**PROBLEM REQUIREMENTS**.
Return the material exactly, first line through the line containing "- travel time for everyday activities.", and nothing more. Pictures stay out.
[DATASET RECORDS Boundary: Start]
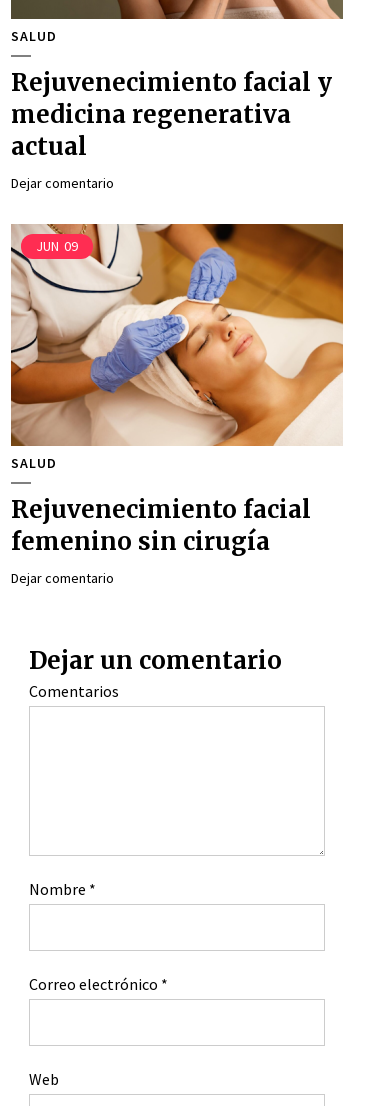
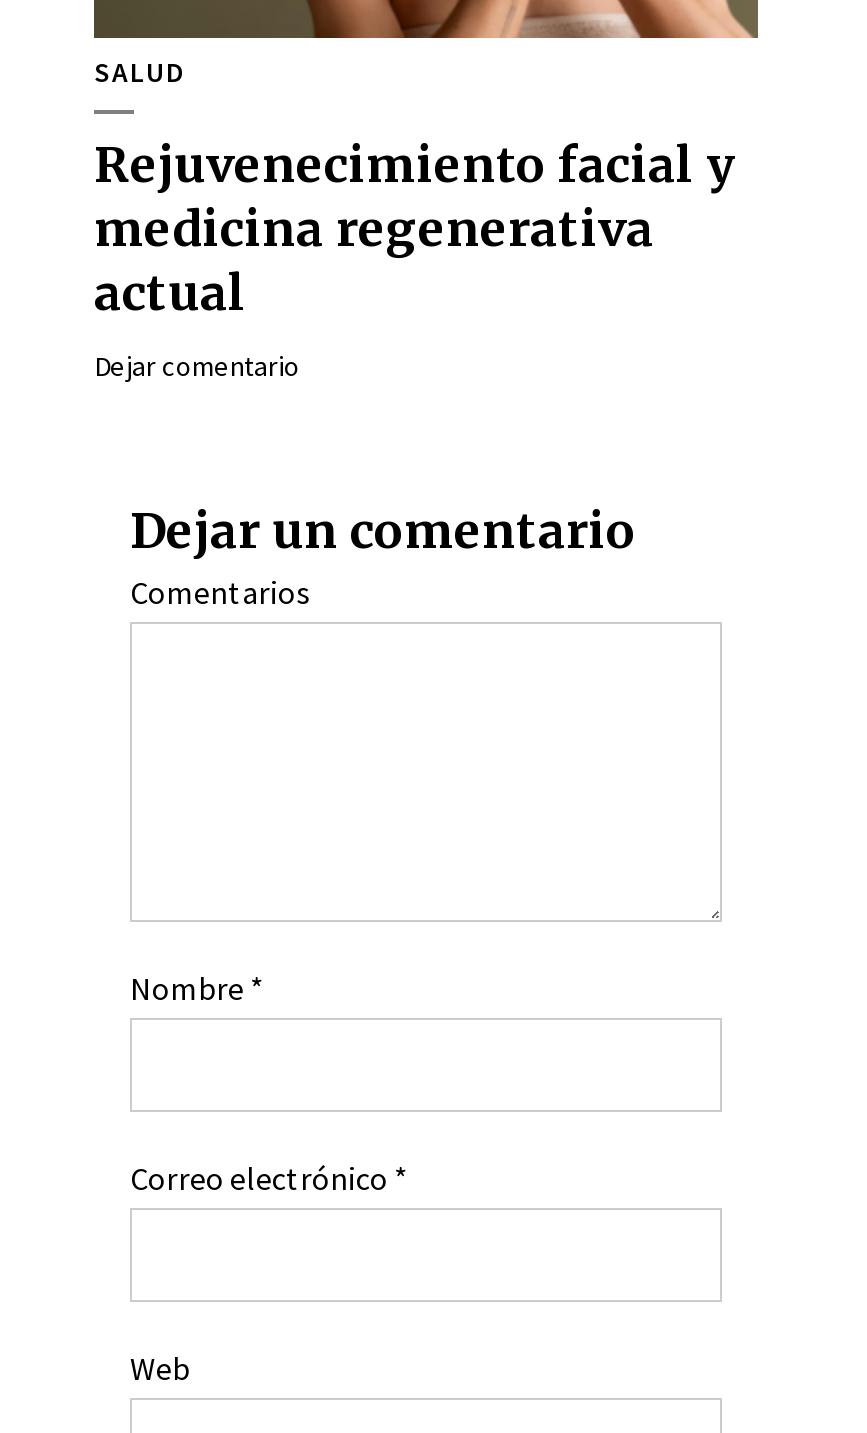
- [image]
- JUN 09

- SALUD
- Rejuvenecimiento facial
- femenino sin cirugía
- Dejar comentario
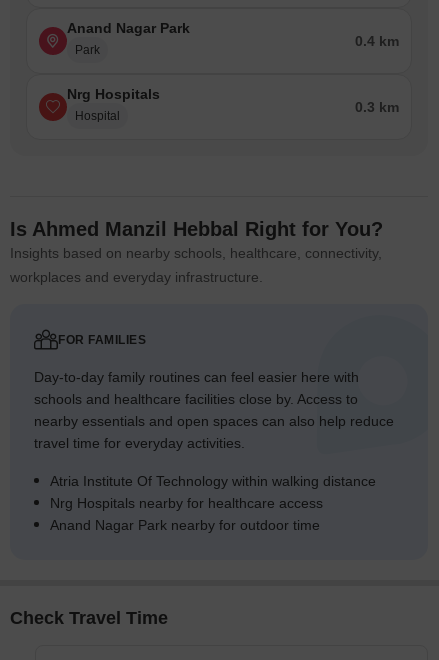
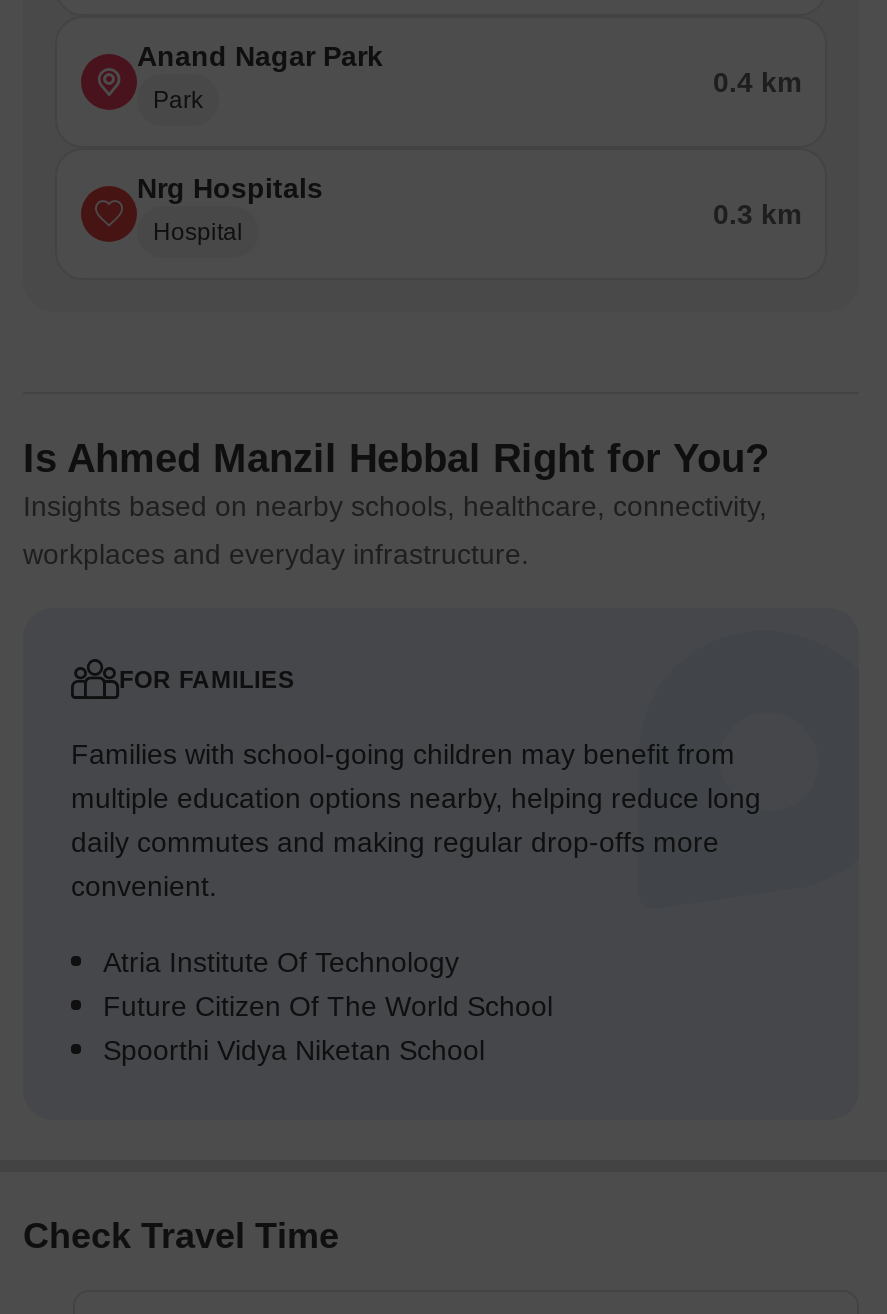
- Day-to-day family routines can feel easier here with
- schools and healthcare facilities close by. Access to
- nearby essentials and open spaces can also help reduce
- travel time for everyday activities.
+ Families with school-going children may benefit from
+ multiple education options nearby, helping reduce long
+ daily commutes and making regular drop-offs more
+ convenient.

- Atria Institute Of Technology within walking distance
- Nrg Hospitals nearby for healthcare access
- Anand Nagar Park nearby for outdoor time
+ Atria Institute Of Technology
+ Future Citizen Of The World School
+ Spoorthi Vidya Niketan School
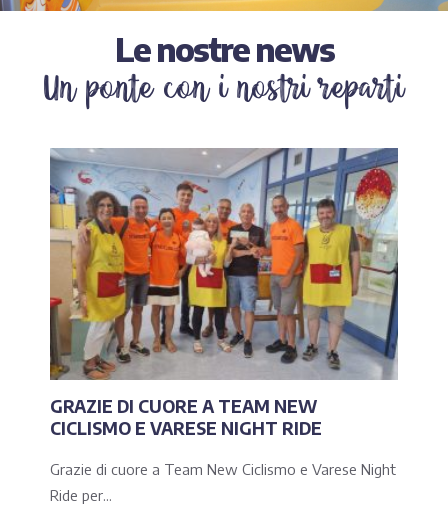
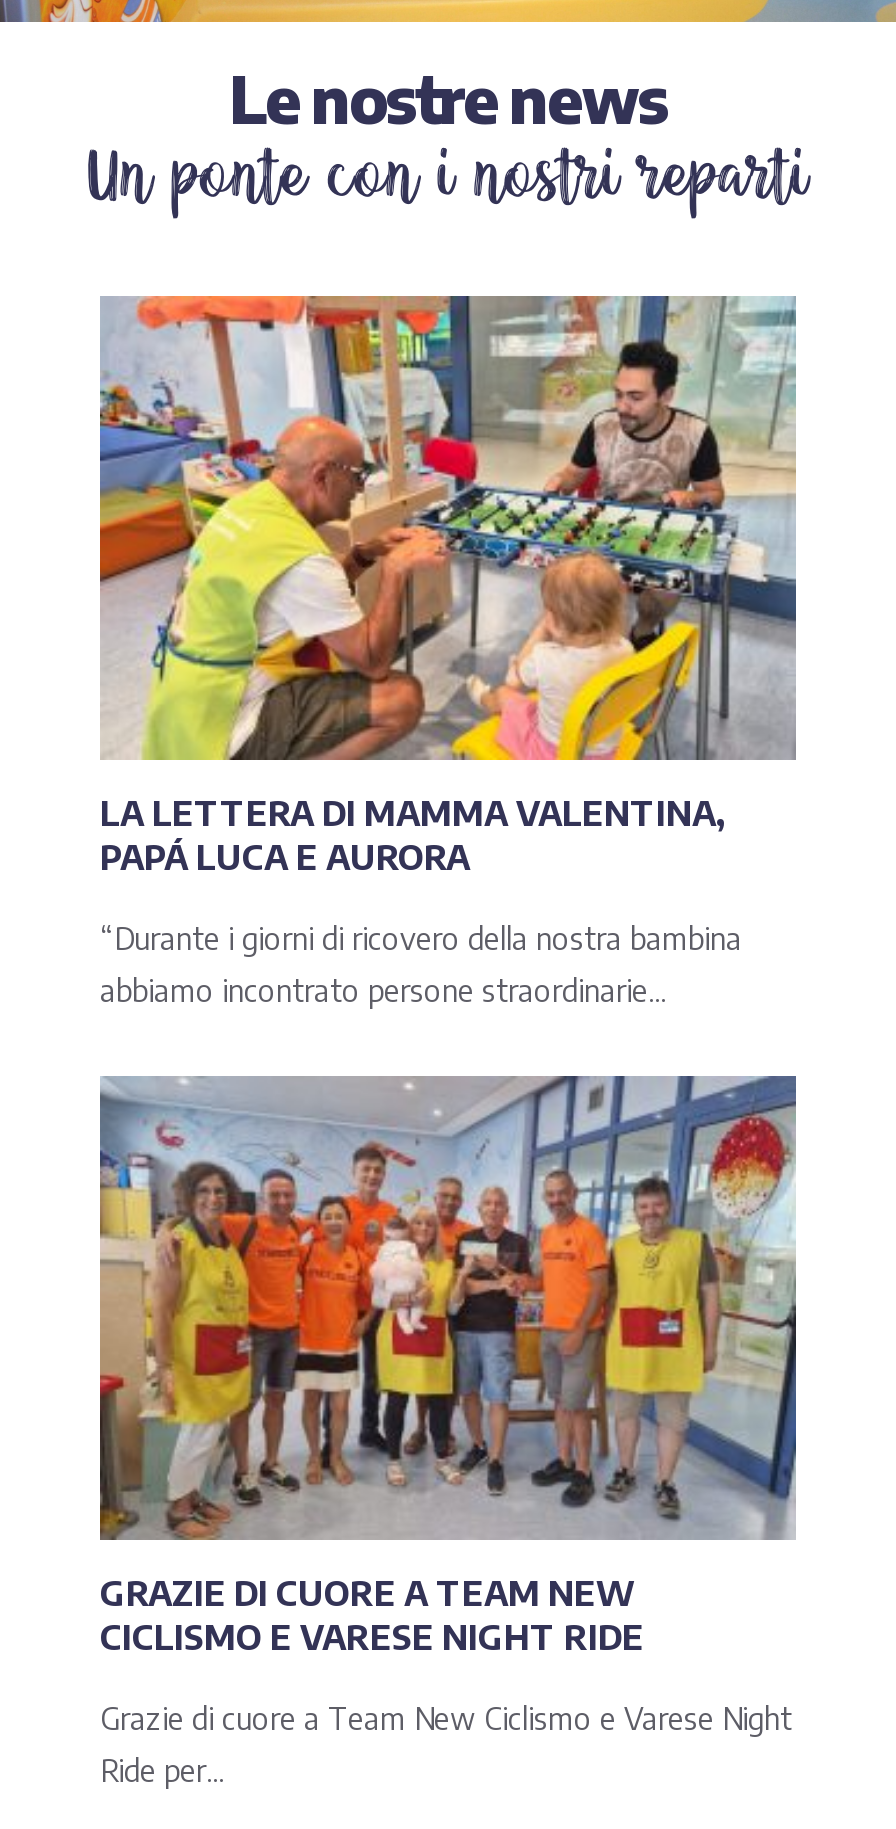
+ [image]
+ LA LETTERA DI MAMMA VALENTINA,
+ PAPÁ LUCA E AURORA
+ “Durante i giorni di ricovero della nostra bambina
+ abbiamo incontrato persone straordinarie...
[DATASET RECORDS Boundary: End]
**SOLUTION**.
- [image]
- JUN 09

- SALUD
- Rejuvenecimiento facial
- femenino sin cirugía
- Dejar comentario
- Day-to-day family routines can feel easier here with
- schools and healthcare facilities close by. Access to
- nearby essentials and open spaces can also help reduce
- travel time for everyday activities.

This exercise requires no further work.